Your son has not been given the help he needed and neither have you. If this had been happening 50 years ago, I am not sure how different your lives would have been. He may have been thrown into the system sooner. Would he have been made to face his own faults? I can't say. But I remember "reform schools" and "boys homes" from 50 years ago in our area; the inmates were never given a chance in society later on, the expectation was that in jail they had learned how to be better criminals.

It seems that with an increasing emphasis on healing the damage, there is perhaps too much focus on trying to place blame, often in the wrong place, and not actually work with the individual to rise above whatever the issue is and change themselves.

Marg
 

Shari

IsItFridayYet?
I don't know if it will make you feel any better or not, but my DEX is 42 (not quite 50) and he was a major difficult child. His mother was judged harshly (still is), which lead her to be a bit of a hermit in the midst of his "glory years", and even the professional community blamed her - she had no one to turn to for help.

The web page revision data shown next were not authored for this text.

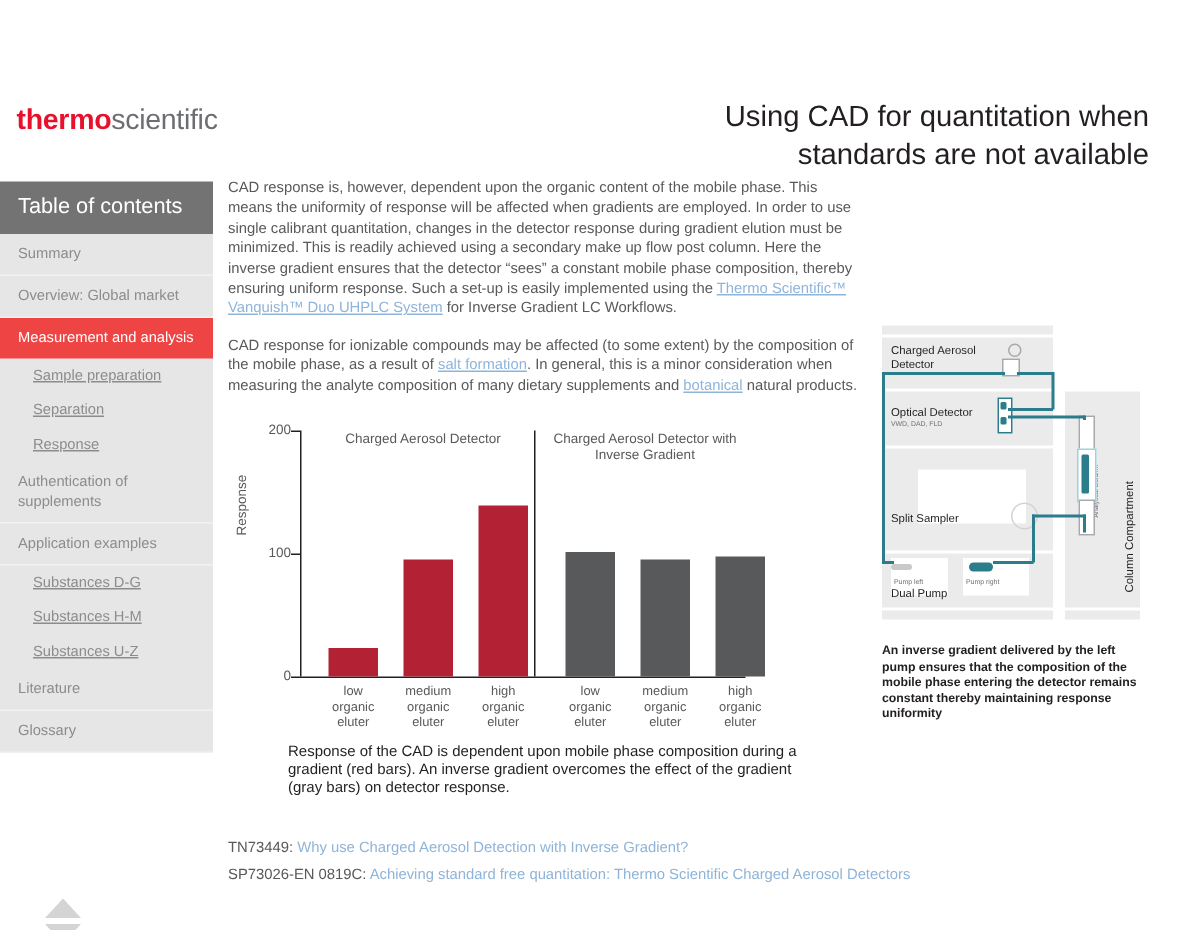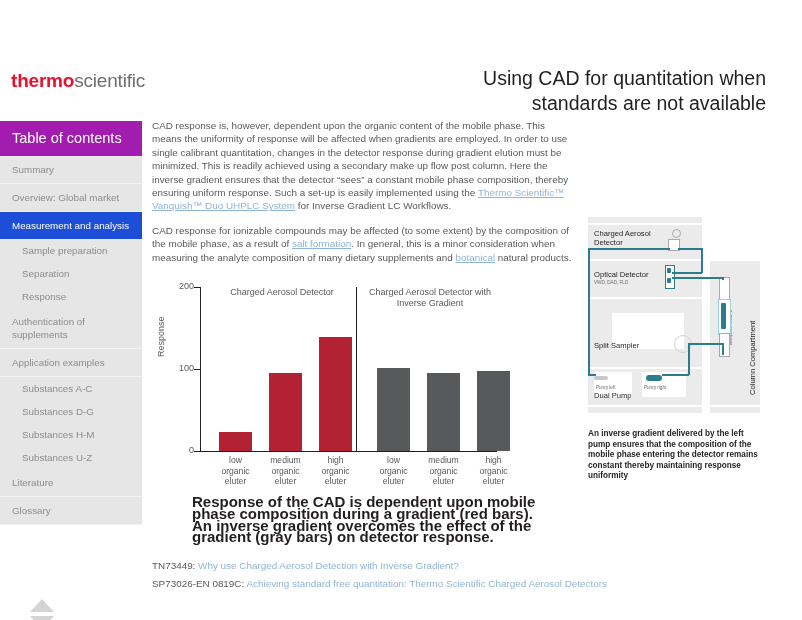--- a/index.html
+++ b/index.html
@@ -25,7 +25,7 @@
   
   .sidebar{position:absolute;left:0;top:88px;width:142px;}
   .toc-header{
-    background:#a21caf;color:#ffffff;font-size:14.5px;
+    background:#737373;color:#ffffff;font-size:14.5px;
     padding:9px 0 9px 12px;line-height:17px;
   }
   .toc{background:#e6e6e6;}

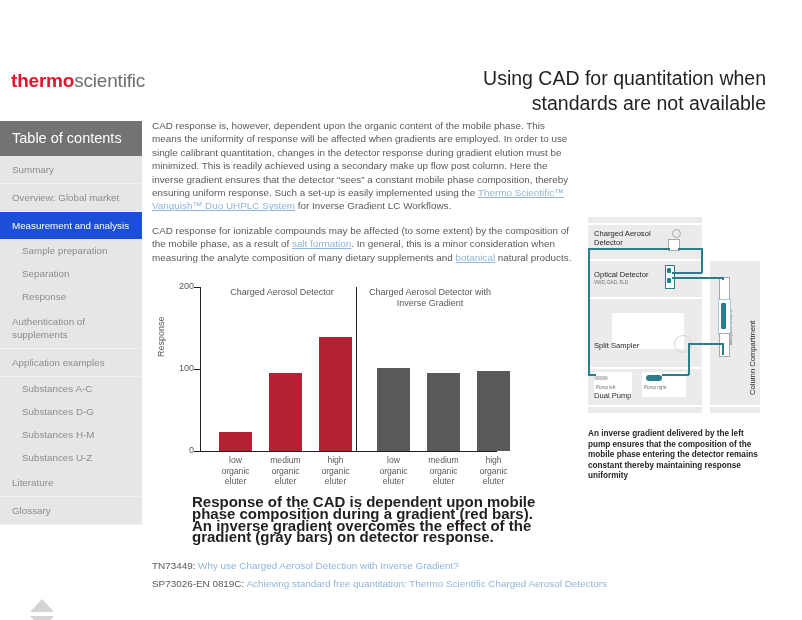--- a/index.html
+++ b/index.html
@@ -35,7 +35,7 @@
     border-bottom:1px solid #f2f2f2;
   }
   .toc-item.sub{padding-left:22px;border-bottom:none;padding-top:5px;padding-bottom:5px;}
-  .toc-item.active{background:#1d4ed8;color:#ffffff;border-bottom:none;}
+  .toc-item.active{background:#ef4444;color:#ffffff;border-bottom:none;}
 
   .scroll-arrows{position:absolute;left:27px;top:566px;width:30px;}
   .arrow{width:0;height:0;margin:0 auto;}

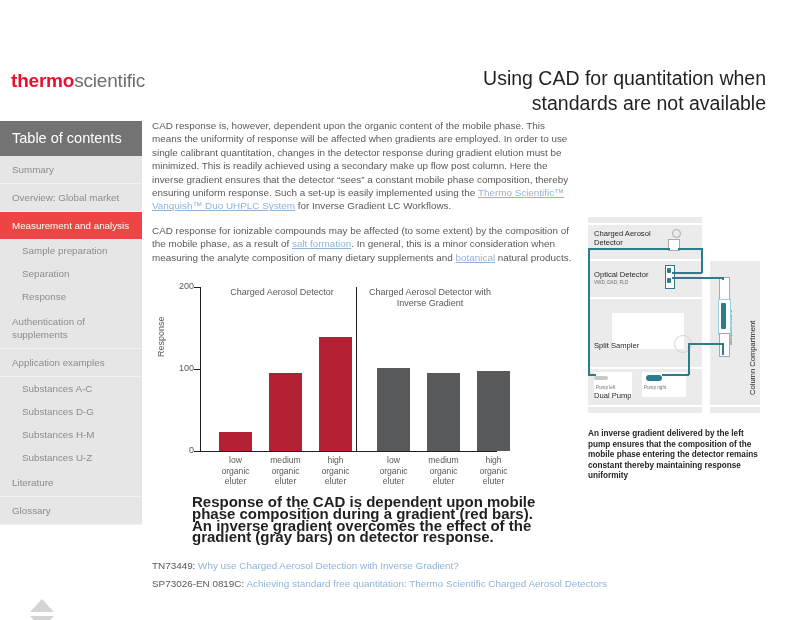--- a/index.html
+++ b/index.html
@@ -34,7 +34,7 @@
     padding:7px 10px 7px 12px;
     border-bottom:1px solid #f2f2f2;
   }
-  .toc-item.sub{padding-left:22px;border-bottom:none;padding-top:5px;padding-bottom:5px;}
+  .toc-item.sub{padding-left:22px;border-bottom:none;padding-top:5px;padding-bottom:5px;text-decoration:underline;}
   .toc-item.active{background:#ef4444;color:#ffffff;border-bottom:none;}
 
   .scroll-arrows{position:absolute;left:27px;top:566px;width:30px;}

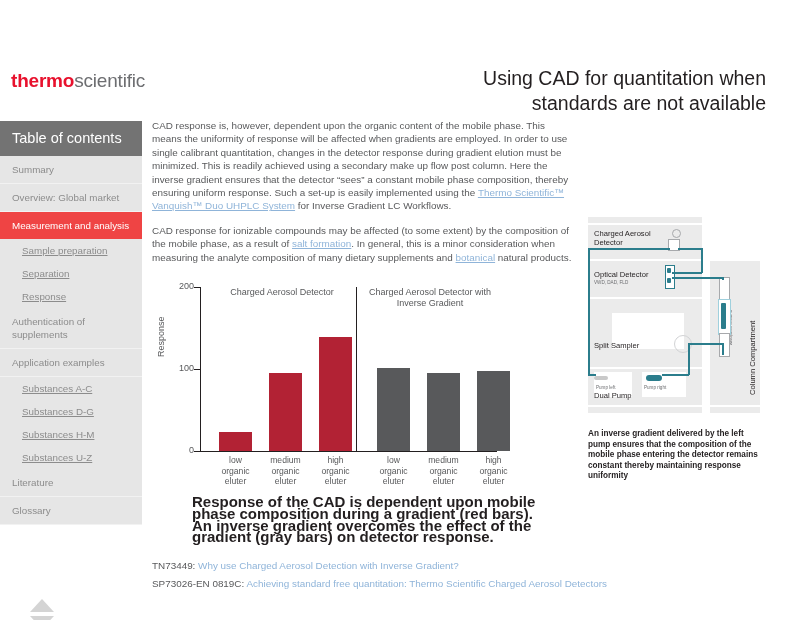--- a/index.html
+++ b/index.html
@@ -122,7 +122,6 @@
         <div class="toc-item sub">Response</div>
         <div class="toc-item">Authentication of supplements</div>
         <div class="toc-item">Application examples</div>
-        <div class="toc-item sub">Substances A-C</div>
         <div class="toc-item sub">Substances D-G</div>
         <div class="toc-item sub">Substances H-M</div>
         <div class="toc-item sub">Substances U-Z</div>

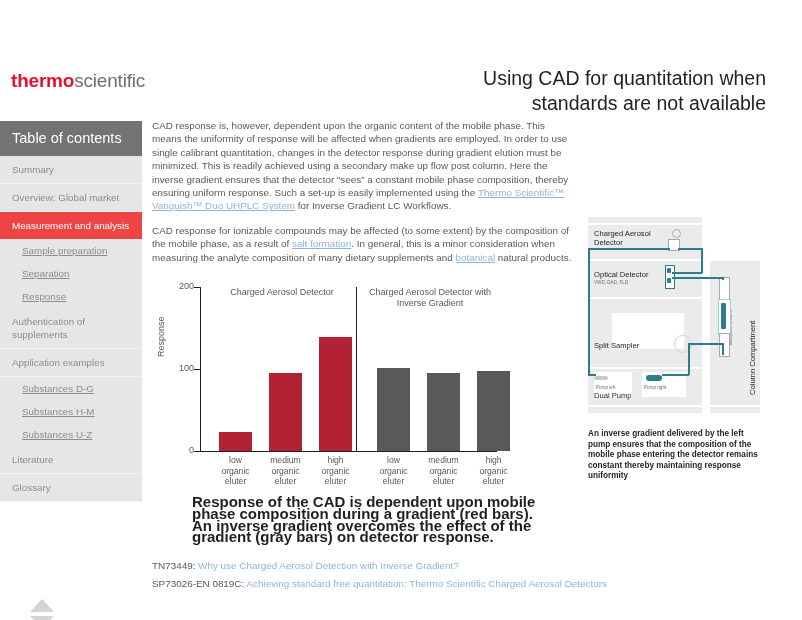--- a/index.html
+++ b/index.html
@@ -66,7 +66,7 @@
 
   .chart-caption{
     position:absolute;left:192px;top:463px;width:360px;
-    color:#231f20;font-size:15px;line-height:11.8px;font-weight:bold;
+    color:#231f20;font-size:10px;line-height:11.8px;font-weight:normal;
   }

So at least 30-40 years ago, it wasn't much different, just lonelier.

I do think there are more difficult child's now than there was then. But I also think it is because of factors that g way beyond differences in parenting...
 

klmno

Active Member
I do think there are more difficult child's now than there was then. But I also think it is because of factors that g way beyond differences in parenting...

That was pretty much my point....
 

DaisyFace

Love me...Love me not
UPDATE:

difficult child came here yesterday to pick up a few things. Very disrespectful and very cocky! Ugh!

And now, Ms Ally has rescheduled her appointment to Friday. I'm hoping difficult child will still be out of the house by then....because I'd really like to discuss all of this without difficult child being present.
 

april1974

New Member
I don't think they were any better 50yrs ago, although women/moms face more stress now than any other generation of mothers, but that is an entirely different topic. I know of many kids who were abused 50yrs ago or neglected and in turn did the same thing to their own families. 50yrs ago would place you right in the 60's talk about teenage rebellion at it's peak! Runaways, drugs, pregnancy, they had it all back then, only alot of screwd up kids didn't have a chance because they didn't know what the medical community knows now.